Pseudoliparis swirei is named for an officer on the HMS Challenger, the 1870s British expedition that discovered numerous new species and led to the initial discovery of the Mariana trench.

Challenger officer Herbert Swire, a navigational sub-lieutenant, published journals from the journey.

"We named this fish after him in acknowledgment of the crews that serve on oceanographic research vessels," explains Dr Gerringer, a postdoctoral researcher at the University of Washington’s Friday Harbor Laboratories and co-author with Dr Linley on the academic paper where the new species was described.

Marking a decade since the World Register of Marine Species (WoRMS) was established, last year 21,554 new marine species were described and added to the register.

In total, 242,500 marine species have been described and their names are managed in the World Register of Marine Species (WoRMS) by almost 300 scientists located all over the world.

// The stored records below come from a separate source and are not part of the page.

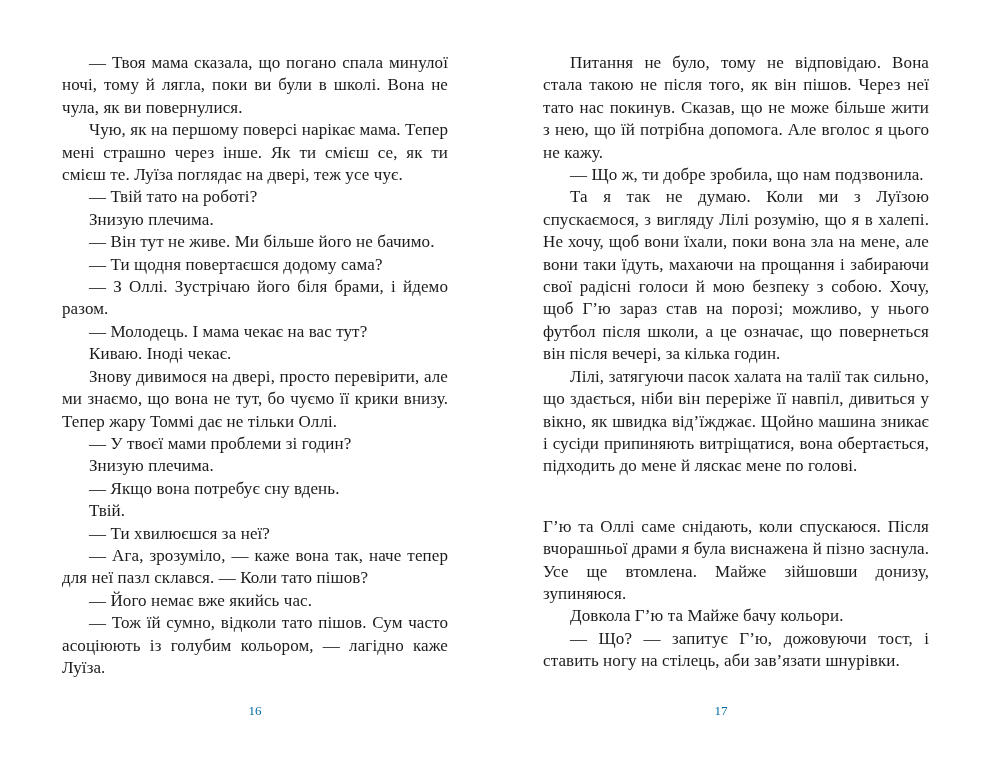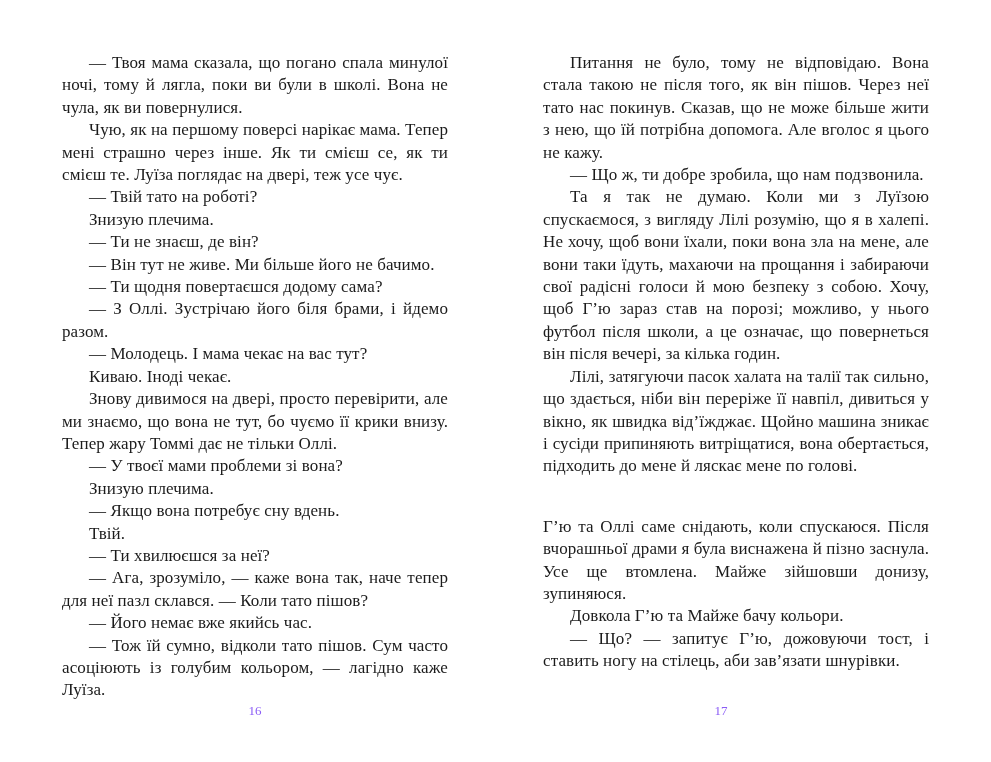--- a/index.html
+++ b/index.html
@@ -39,42 +39,41 @@
   }
   .section-break {
     height: 38px;
   }
   .page-number {
     position: absolute;
     top: 703px;
     width: 386px;
     text-align: center;
     font-size: 13px;
-    color: #8b5cf6;
+    color: #0369a1;
   }
   .page-number-left  { left: 62px; }
   .page-number-right { left: 528px; }
 </style>
 </head>
 <body>
 
 <div class="spread">
   <div class="page page-left" id="page-left">
       <p class="para">— Твоя мама сказала, що погано спала минулої ночі, тому й лягла, поки ви були в школі. Вона не чула, як ви повернулися.</p>
       <p class="para">Чую, як на першому поверсі нарікає мама. Тепер мені страшно через інше. Як ти смієш се, як ти смієш те. Луїза поглядає на двері, теж усе чує.</p>
       <p class="para">— Твій тато на роботі?</p>
       <p class="para">Знизую плечима.</p>
-      <p class="para">— Ти не знаєш, де він?</p>
       <p class="para">— Він тут не живе. Ми більше його не бачимо.</p>
       <p class="para">— Ти щодня повертаєшся додому сама?</p>
       <p class="para">— З Оллі. Зустрічаю його біля брами, і йдемо разом.</p>
       <p class="para">— Молодець. І мама чекає на вас тут?</p>
       <p class="para">Киваю. Іноді чекає.</p>
       <p class="para">Знову дивимося на двері, просто перевірити, але ми знаємо, що вона не тут, бо чуємо її крики внизу. Тепер жару Томмі дає не тільки Оллі.</p>
-      <p class="para">— У твоєї мами проблеми зі вона?</p>
+      <p class="para">— У твоєї мами проблеми зі годин?</p>
       <p class="para">Знизую плечима.</p>
       <p class="para">— Якщо вона потребує сну вдень.</p>
       <p class="para">Твій.</p>
       <p class="para">— Ти хвилюєшся за неї?</p>
       <p class="para">— Ага, зрозуміло, — каже вона так, наче тепер для неї пазл склався. — Коли тато пішов?</p>
       <p class="para">— Його немає вже якийсь час.</p>
       <p class="para">— Тож їй сумно, відколи тато пішов. Сум часто асоціюють із голубим кольором, — лагідно каже Луїза.</p>
     </div>
   <div class="page page-right" id="page-right">
       <p class="para">Питання не було, тому не відповідаю. Вона стала такою не після того, як він пішов. Через неї тато нас покинув. Сказав, що не може більше жити з нею, що їй потрібна допомога. Але вголос я цього не кажу.</p>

As well as the Mariana snailfish, this year’s winners include the Harry Potter ‘hero’ crab, Bob Marley’s intertidal spider and the invasive ‘spiderman’ worm snail.

Newcastle lander technology

Only a handful of researchers have explored the Mariana Trench, and few comprehensive surveys of the trench and its inhabitants have been completed because of its depth and location.

The footage of the snailfish was captured using lander technology – designed and developed by Newcastle University’s Dr Alan Jamieson, also a co-author on the original study.

It can take four hours for a trap to sink to the bottom and after waiting an additional 12 to 24 hours, the researchers send an acoustic signal to the trap, which releases weights and the lander rises to the surface with the help of floatation. This allows the team to catch fish specimens and take video footage of life at the bottom of the ocean.